Netflix, Dutch with English subtitles
I’m not real sure why a Belgian movie based on a 19th-century Flemish novel was released in Dutch…but here we are. The Dutch language sounds sort of German if you squint, and also sort of English if you squint the other way. Goedemorgen! Drives a girl and her cat insane.

The film, set in the 1890s, starts with the death of the wife (wearing perfect movie glamour eyeliner). Before she is buried, he snips a lock cuts off a giant rope of her hair, which he places in a fancy painted reliquary box on a table in the shrine he builds to her in his gatehouse by the canal. One day a few years later, he sees a woman who resembles the dead wife, and follows her. She’s a dancer, and he’s a devout Catholic and class-conscious snob, but she looks like the dead wife. He puts her up in the empty house of his (dead) parents, but makes no attempt to get to know her as a real person, and doesn’t even tell her he was once married. He doesn’t love her, doesn’t want to bring her into his house, def doesn’t want to marry her, but pressures her to give up dancing, be more circumspect in public. She…likes a big free house in a nice neighborhood, I guess; she doesn’t like this treatment but it takes her a long time to decide to leave. Spoiler: Too long; when she sneaks in and finds the gatehouse shrine, he strangles her with the rope of dead wife’s hair.

The dancer has no name of her own.

Great colors, great interiors! Beautiful wallpapers and wood work!
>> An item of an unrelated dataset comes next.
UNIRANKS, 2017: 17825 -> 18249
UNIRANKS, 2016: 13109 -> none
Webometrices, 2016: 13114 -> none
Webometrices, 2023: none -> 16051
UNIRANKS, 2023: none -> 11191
And the set dressers who removed all traces of the 20th century from Brugge for filming deserve an award: I was looking for telephone/electric wires (everybody needs a hobby) and only found one conduit with a junction box, near the end of the film.

TL;DR: Well-made but depressing.

Valhalla – The Legend of Thor (2019)

Prime, Deutsch
Danish children’s movie, a low-budget live-action (so much CGI) remake of an animated classic I have never seen/heard of, based on a Norwegian Edda about a human Child of Light who goes to Valhalla and saves the gods from the Fenrir wolf and the giant Jotnar, preventing Ragnarok. It’s nothing like any of the Disney films except some of the characters share names.

It was OK; too much CGI, some of the gods were very low-energy and wooden. The heroine’s older brother was whiny and annoying. The scenery–probably Iceland–was beautiful, but the colors were off somehow. The interesting part was their family life in Midgard, in a tiny hut with a sod roof, eating fish gruel. I’m super-grateful for refrigeration and running water.